(WHAT IS NEEDED)
Leave out the pictures and copy each record below exactly.

Revision comparison data
● ● ●

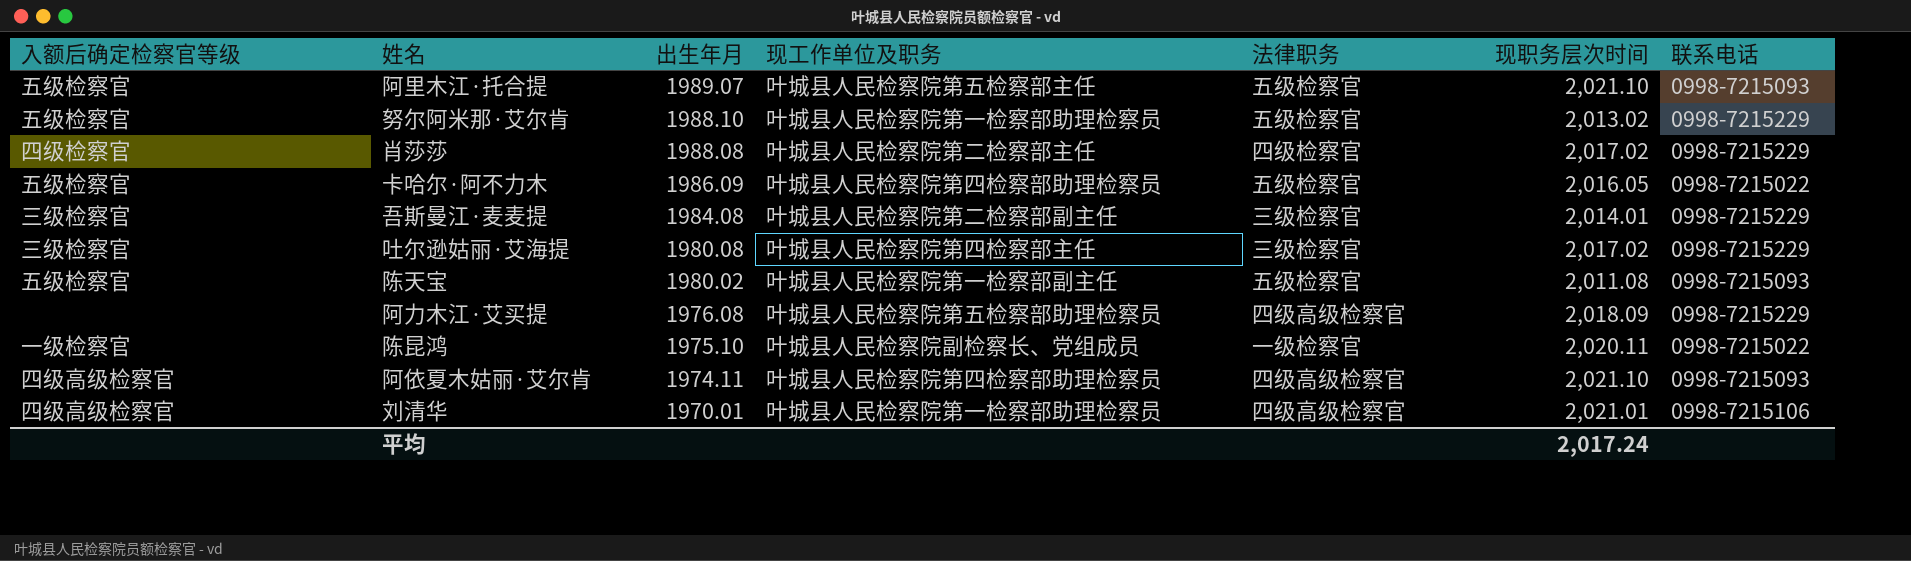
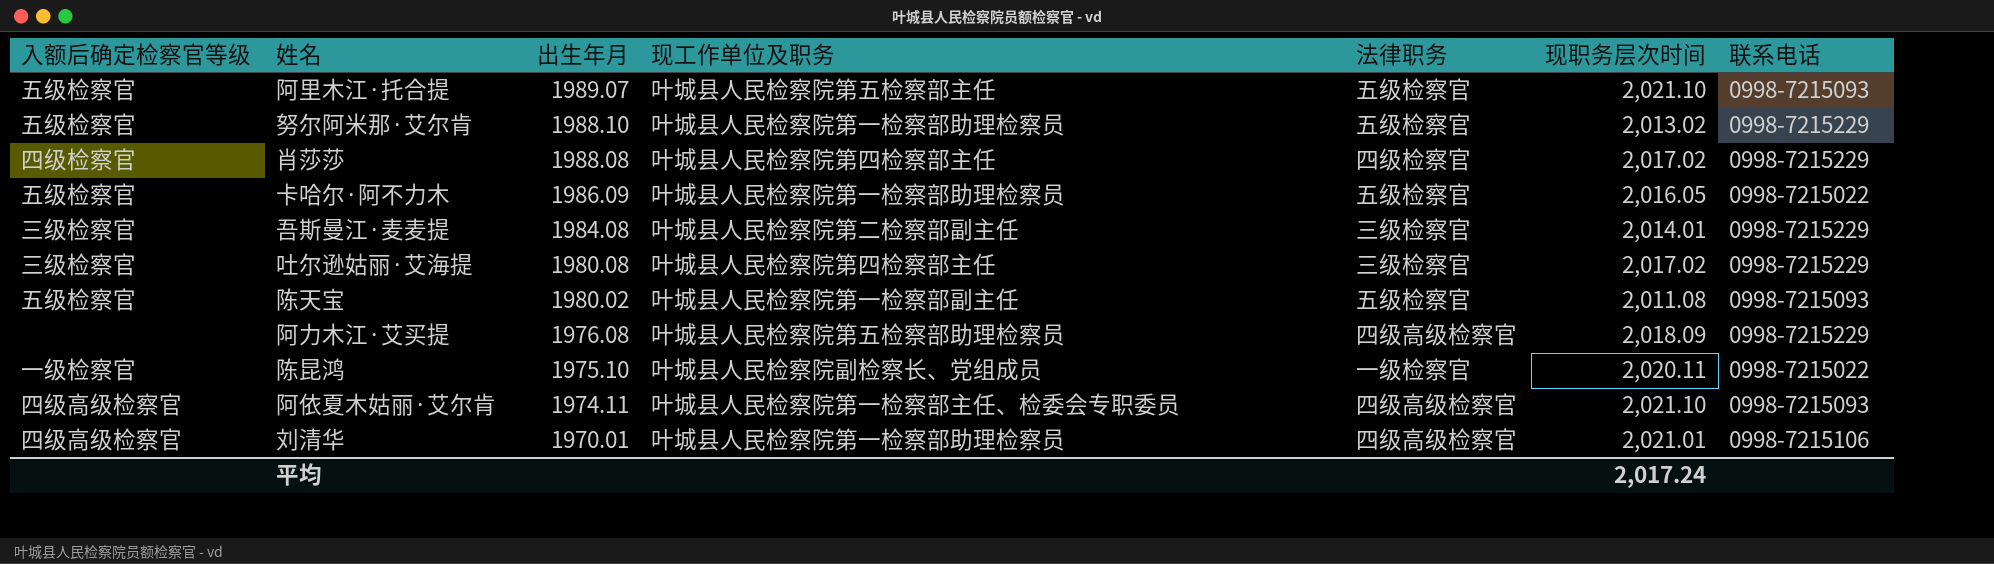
肖莎莎 | 现工作单位及职务: 叶城县人民检察院第二检察部主任 -> 叶城县人民检察院第四检察部主任
卡哈尔·阿不力木 | 现工作单位及职务: 叶城县人民检察院第四检察部助理检察员 -> 叶城县人民检察院第一检察部助理检察员
阿依夏木姑丽·艾尔肯 | 现工作单位及职务: 叶城县人民检察院第四检察部助理检察员 -> 叶城县人民检察院第一检察部主任、检委会专职委员

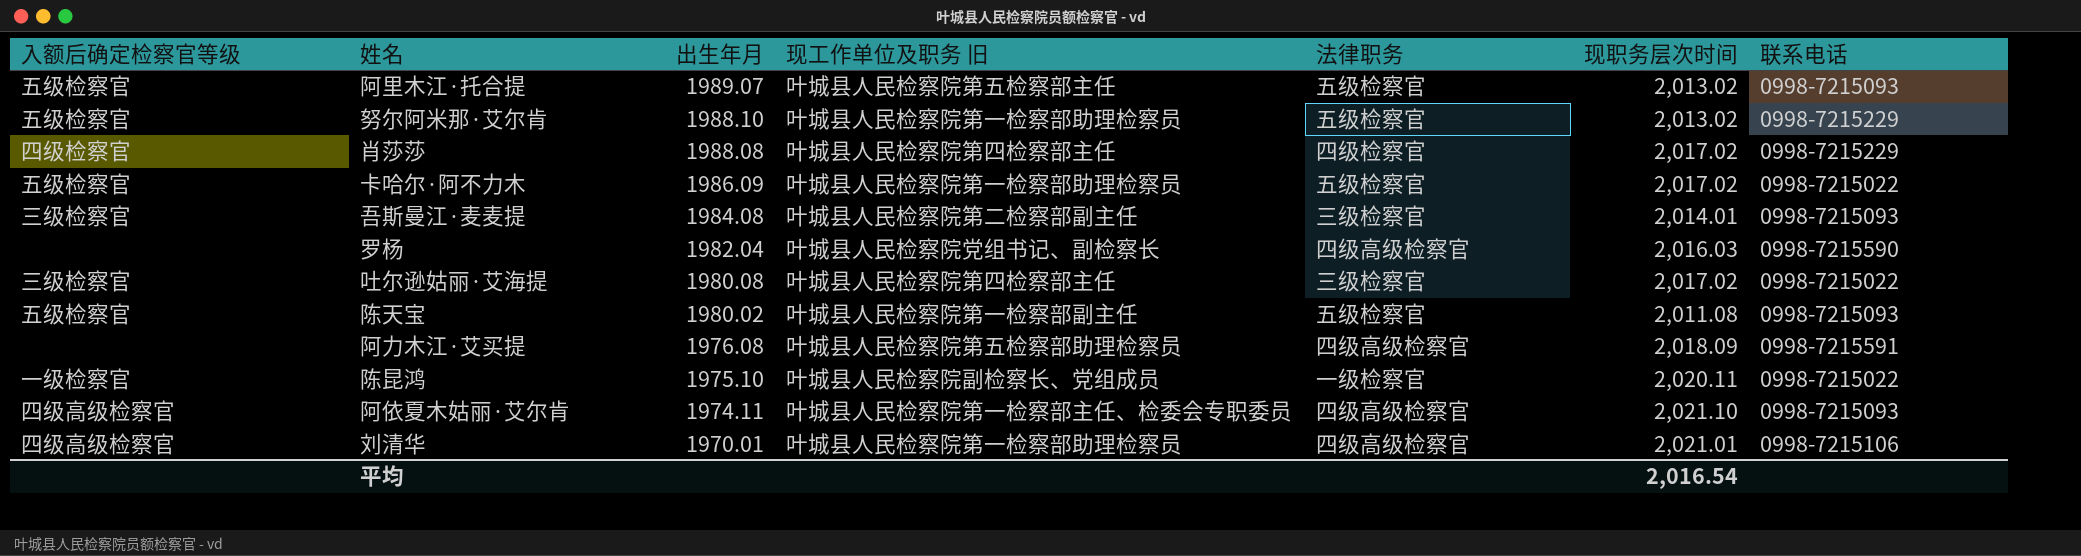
column name: 现工作单位及职务 -> 现工作单位及职务 旧
阿里木江·托合提 | 现职务层次时间: 2,021.10 -> 2,013.02
卡哈尔·阿不力木 | 现职务层次时间: 2,016.05 -> 2,017.02
吾斯曼江·麦麦提 | 联系电话: 0998-7215229 -> 0998-7215093
row 罗杨: none -> none | 1982.04 | 叶城县人民检察院党组书记、副检察长 | 四级高级检察官 | 2,016.03 | 0998-7215590
吐尔逊姑丽·艾海提 | 联系电话: 0998-7215229 -> 0998-7215022
阿力木江·艾买提 | 联系电话: 0998-7215229 -> 0998-7215591
平均 | 现职务层次时间: 2,017.24 -> 2,016.54

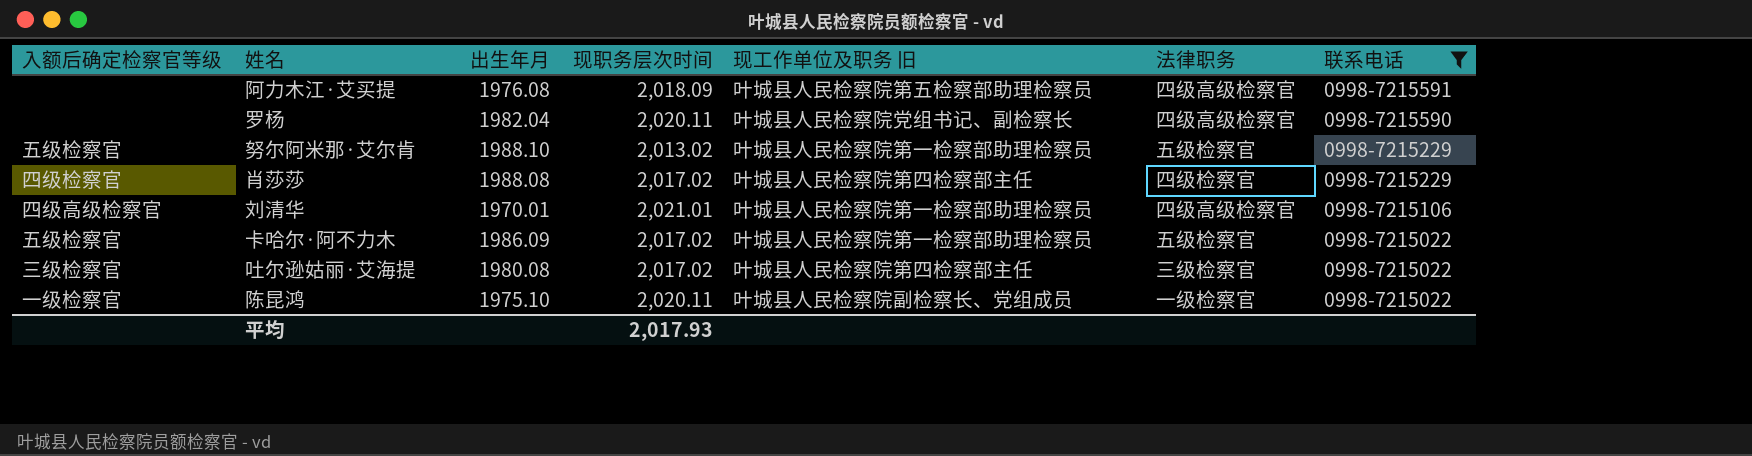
filter: none -> 联系电话 != 0998-7215093
row order: 出生年月 descending -> 联系电话 descending
column 现职务层次时间 | position: 6 -> 4
罗杨 | 现职务层次时间: 2,016.03 -> 2,020.11
平均 | 现职务层次时间: 2,016.54 -> 2,017.93

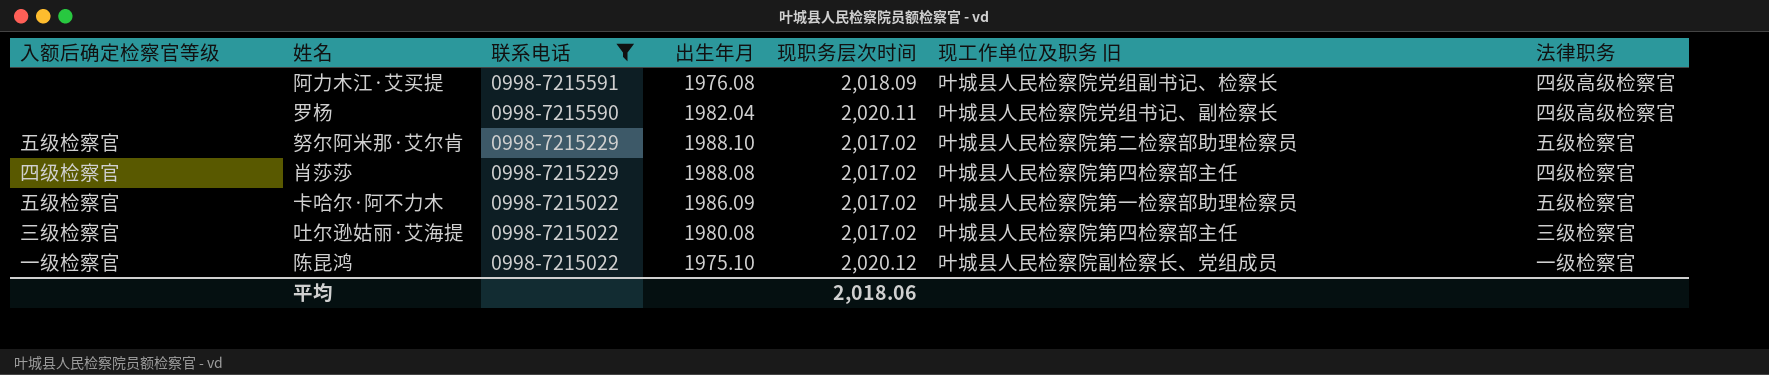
column 联系电话 | position: 7 -> 3
row 刘清华: 四级高级检察官 | 1970.01 | 2,021.01 | 叶城县人民检察院第一检察部助理检察员 | 四级高级检察官 | 0998-7215106 -> none
阿力木江·艾买提 | 现工作单位及职务 旧: 叶城县人民检察院第五检察部助理检察员 -> 叶城县人民检察院党组副书记、检察长
努尔阿米那·艾尔肯 | 现职务层次时间: 2,013.02 -> 2,017.02
努尔阿米那·艾尔肯 | 现工作单位及职务 旧: 叶城县人民检察院第一检察部助理检察员 -> 叶城县人民检察院第二检察部助理检察员
陈昆鸿 | 现职务层次时间: 2,020.11 -> 2,020.12
平均 | 现职务层次时间: 2,017.93 -> 2,018.06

● ● ●

(REPLY)
肖莎莎 | 现工作单位及职务: 叶城县人民检察院第二检察部主任 -> 叶城县人民检察院第四检察部主任
卡哈尔·阿不力木 | 现工作单位及职务: 叶城县人民检察院第四检察部助理检察员 -> 叶城县人民检察院第一检察部助理检察员
阿依夏木姑丽·艾尔肯 | 现工作单位及职务: 叶城县人民检察院第四检察部助理检察员 -> 叶城县人民检察院第一检察部主任、检委会专职委员

column name: 现工作单位及职务 -> 现工作单位及职务 旧
阿里木江·托合提 | 现职务层次时间: 2,021.10 -> 2,013.02
卡哈尔·阿不力木 | 现职务层次时间: 2,016.05 -> 2,017.02
吾斯曼江·麦麦提 | 联系电话: 0998-7215229 -> 0998-7215093
row 罗杨: none -> none | 1982.04 | 叶城县人民检察院党组书记、副检察长 | 四级高级检察官 | 2,016.03 | 0998-7215590
吐尔逊姑丽·艾海提 | 联系电话: 0998-7215229 -> 0998-7215022
阿力木江·艾买提 | 联系电话: 0998-7215229 -> 0998-7215591
平均 | 现职务层次时间: 2,017.24 -> 2,016.54

filter: none -> 联系电话 != 0998-7215093
row order: 出生年月 descending -> 联系电话 descending
column 现职务层次时间 | position: 6 -> 4
罗杨 | 现职务层次时间: 2,016.03 -> 2,020.11
平均 | 现职务层次时间: 2,016.54 -> 2,017.93

column 联系电话 | position: 7 -> 3
row 刘清华: 四级高级检察官 | 1970.01 | 2,021.01 | 叶城县人民检察院第一检察部助理检察员 | 四级高级检察官 | 0998-7215106 -> none
阿力木江·艾买提 | 现工作单位及职务 旧: 叶城县人民检察院第五检察部助理检察员 -> 叶城县人民检察院党组副书记、检察长
努尔阿米那·艾尔肯 | 现职务层次时间: 2,013.02 -> 2,017.02
努尔阿米那·艾尔肯 | 现工作单位及职务 旧: 叶城县人民检察院第一检察部助理检察员 -> 叶城县人民检察院第二检察部助理检察员
陈昆鸿 | 现职务层次时间: 2,020.11 -> 2,020.12
平均 | 现职务层次时间: 2,017.93 -> 2,018.06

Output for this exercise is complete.